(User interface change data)
______
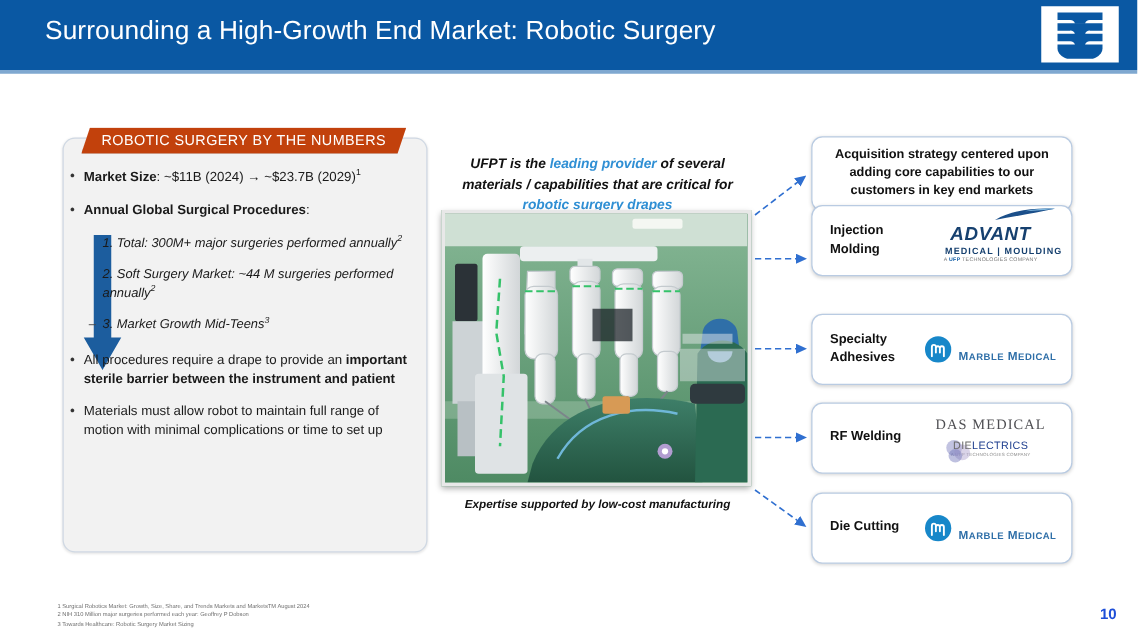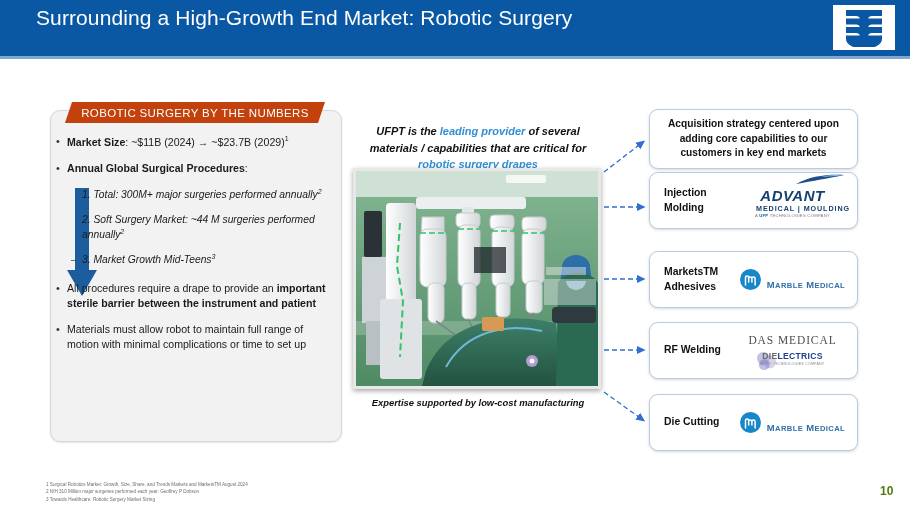--- a/index.html
+++ b/index.html
@@ -15,21 +15,21 @@
   
   .header{
     position:absolute;left:0;top:0;width:910px;height:56px;
     background:#0a58a3;
   }
   .header-rule{
     position:absolute;left:0;top:56px;width:910px;height:3px;
     background:#7fa8d0;
   }
   .header-title{
-    position:absolute;left:36px;top:6px;
+    position:absolute;left:36px;top:13px;
     font-size:21px;color:#ffffff;font-weight:400;letter-spacing:.1px;
     white-space:nowrap;
   }
   .logo{
     position:absolute;left:833px;top:5px;width:62px;height:45px;
     background:#ffffff;
     display:flex;align-items:center;justify-content:center;
   }
   .logo svg{display:block;}
 
@@ -124,33 +124,33 @@
   .marble{display:flex;align-items:flex-end;gap:6px;}
   .marble .badge{
     width:21px;height:21px;border-radius:50%;background:#1787c9;
     display:flex;align-items:center;justify-content:center;
   }
   .marble .mtxt{font-size:9.4px;letter-spacing:.4px;color:#2f6fa8;font-weight:bold;}
   .marble .mtxt .sm{font-size:7.6px;}
 
   .das{text-align:center;line-height:1.1;position:relative;}
   .das .d1{font-family:"Liberation Serif",serif;font-size:11.5px;color:#4e4e52;letter-spacing:.9px;}
-  .das .d2{font-size:8.6px;font-weight:bold;color:#1f3f8f;letter-spacing:.3px;margin-top:5px;position:relative;z-index:2;}
+  .das .d2{font-size:8.6px;font-weight:normal;color:#1f3f8f;letter-spacing:.3px;margin-top:5px;position:relative;z-index:2;}
   .das .d2 .gray{color:#6b6b6b;}
   .das .d3{font-size:3.6px;color:#8a8a8a;letter-spacing:.2px;margin-top:2px;}
   .das .blob{position:absolute;left:8px;top:17px;width:22px;height:20px;z-index:1;}
 
   
   .footnotes{
     position:absolute;left:46px;top:481px;width:420px;
     font-size:4.6px;color:#6f6f6f;line-height:1.62;
   }
   .pagenum{
     position:absolute;left:880px;top:484px;
-    font-size:12px;font-weight:bold;color:#4d7c0f;
+    font-size:12px;font-weight:bold;color:#1d4ed8;
   }
 </style>
 </head>
 <body>
 
 <div class="slide">
 
   <div class="header"></div>
   <div class="header-rule"></div>
   <div class="header-title">Surrounding a High-Growth End Market: Robotic Surgery</div>
@@ -303,39 +303,39 @@
       <line x1="604" y1="279" x2="643" y2="279"></line>
       <line x1="604" y1="350" x2="643" y2="350"></line>
       <line x1="604" y1="392" x2="643" y2="420"></line>
     </g>
   </svg>
 
   <div class="rcard note">
     <div class="note-txt">Acquisition strategy centered upon adding core capabilities to our customers in key end markets</div>
   </div>
 
-  <div class="rcard cap" style="top:172px">
+  <div class="rcard cap" style="top:164px">
     <div class="cap-label">Injection Molding</div>
     <div class="cap-logo">
       <div class="advant">
         <div class="swoosh">
           <svg width="52" height="12" viewBox="0 0 52 12" aria-hidden="true">
             <path d="M2,10 C16,2 34,0 50,1 C36,4 18,7 2,10 Z" fill="#1b4f8a"></path>
             <path d="M26,3 C34,1 44,0.5 50,1 C44,2 34,2.6 26,3 Z" fill="#7fb8e0"></path>
           </svg>
         </div>
         <div class="n">ADVANT</div>
         <div class="s">MEDICAL  |  MOULDING</div>
         <div class="t"><span>A </span><b>UFP</b><span> TECHNOLOGIES COMPANY</span></div>
       </div>
     </div>
   </div>
 
   <div class="rcard cap" style="top:251px">
-    <div class="cap-label">MarketsTM Adhesives</div>
+    <div class="cap-label">Specialty Adhesives</div>
     <div class="cap-logo">
       <div class="marble">
         <div class="badge">
           <svg width="13" height="12" viewBox="0 0 13 12" aria-hidden="true">
             <path d="M1.5,11 V3.5 a1.6,1.6 0 0 1 3.2,0 V8 M4.7,4.6 a1.6,1.6 0 0 1 3.2,0 V8 M7.9,4.6 a1.6,1.6 0 0 1 3.2,0 V11" stroke="#ffffff" stroke-width="1.5" fill="none" stroke-linecap="round"></path>
           </svg>
         </div>
         <div class="mtxt"><span>M</span><span class="sm">ARBLE</span>&nbsp;<span>M</span><span class="sm">EDICAL</span></div>
       </div>
     </div>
______
## [What is being asked]
Every line above must be printed again exactly, pictures excluded.

## [Expected output]
--- a/index.html
+++ b/index.html
@@ -15,21 +15,21 @@
   
   .header{
     position:absolute;left:0;top:0;width:910px;height:56px;
     background:#0a58a3;
   }
   .header-rule{
     position:absolute;left:0;top:56px;width:910px;height:3px;
     background:#7fa8d0;
   }
   .header-title{
-    position:absolute;left:36px;top:6px;
+    position:absolute;left:36px;top:13px;
     font-size:21px;color:#ffffff;font-weight:400;letter-spacing:.1px;
     white-space:nowrap;
   }
   .logo{
     position:absolute;left:833px;top:5px;width:62px;height:45px;
     background:#ffffff;
     display:flex;align-items:center;justify-content:center;
   }
   .logo svg{display:block;}
 
@@ -124,33 +124,33 @@
   .marble{display:flex;align-items:flex-end;gap:6px;}
   .marble .badge{
     width:21px;height:21px;border-radius:50%;background:#1787c9;
     display:flex;align-items:center;justify-content:center;
   }
   .marble .mtxt{font-size:9.4px;letter-spacing:.4px;color:#2f6fa8;font-weight:bold;}
   .marble .mtxt .sm{font-size:7.6px;}
 
   .das{text-align:center;line-height:1.1;position:relative;}
   .das .d1{font-family:"Liberation Serif",serif;font-size:11.5px;color:#4e4e52;letter-spacing:.9px;}
-  .das .d2{font-size:8.6px;font-weight:bold;color:#1f3f8f;letter-spacing:.3px;margin-top:5px;position:relative;z-index:2;}
+  .das .d2{font-size:8.6px;font-weight:normal;color:#1f3f8f;letter-spacing:.3px;margin-top:5px;position:relative;z-index:2;}
   .das .d2 .gray{color:#6b6b6b;}
   .das .d3{font-size:3.6px;color:#8a8a8a;letter-spacing:.2px;margin-top:2px;}
   .das .blob{position:absolute;left:8px;top:17px;width:22px;height:20px;z-index:1;}
 
   
   .footnotes{
     position:absolute;left:46px;top:481px;width:420px;
     font-size:4.6px;color:#6f6f6f;line-height:1.62;
   }
   .pagenum{
     position:absolute;left:880px;top:484px;
-    font-size:12px;font-weight:bold;color:#4d7c0f;
+    font-size:12px;font-weight:bold;color:#1d4ed8;
   }
 </style>
 </head>
 <body>
 
 <div class="slide">
 
   <div class="header"></div>
   <div class="header-rule"></div>
   <div class="header-title">Surrounding a High-Growth End Market: Robotic Surgery</div>
@@ -303,39 +303,39 @@
       <line x1="604" y1="279" x2="643" y2="279"></line>
       <line x1="604" y1="350" x2="643" y2="350"></line>
       <line x1="604" y1="392" x2="643" y2="420"></line>
     </g>
   </svg>
 
   <div class="rcard note">
     <div class="note-txt">Acquisition strategy centered upon adding core capabilities to our customers in key end markets</div>
   </div>
 
-  <div class="rcard cap" style="top:172px">
+  <div class="rcard cap" style="top:164px">
     <div class="cap-label">Injection Molding</div>
     <div class="cap-logo">
       <div class="advant">
         <div class="swoosh">
           <svg width="52" height="12" viewBox="0 0 52 12" aria-hidden="true">
             <path d="M2,10 C16,2 34,0 50,1 C36,4 18,7 2,10 Z" fill="#1b4f8a"></path>
             <path d="M26,3 C34,1 44,0.5 50,1 C44,2 34,2.6 26,3 Z" fill="#7fb8e0"></path>
           </svg>
         </div>
         <div class="n">ADVANT</div>
         <div class="s">MEDICAL  |  MOULDING</div>
         <div class="t"><span>A </span><b>UFP</b><span> TECHNOLOGIES COMPANY</span></div>
       </div>
     </div>
   </div>
 
   <div class="rcard cap" style="top:251px">
-    <div class="cap-label">MarketsTM Adhesives</div>
+    <div class="cap-label">Specialty Adhesives</div>
     <div class="cap-logo">
       <div class="marble">
         <div class="badge">
           <svg width="13" height="12" viewBox="0 0 13 12" aria-hidden="true">
             <path d="M1.5,11 V3.5 a1.6,1.6 0 0 1 3.2,0 V8 M4.7,4.6 a1.6,1.6 0 0 1 3.2,0 V8 M7.9,4.6 a1.6,1.6 0 0 1 3.2,0 V11" stroke="#ffffff" stroke-width="1.5" fill="none" stroke-linecap="round"></path>
           </svg>
         </div>
         <div class="mtxt"><span>M</span><span class="sm">ARBLE</span>&nbsp;<span>M</span><span class="sm">EDICAL</span></div>
       </div>
     </div>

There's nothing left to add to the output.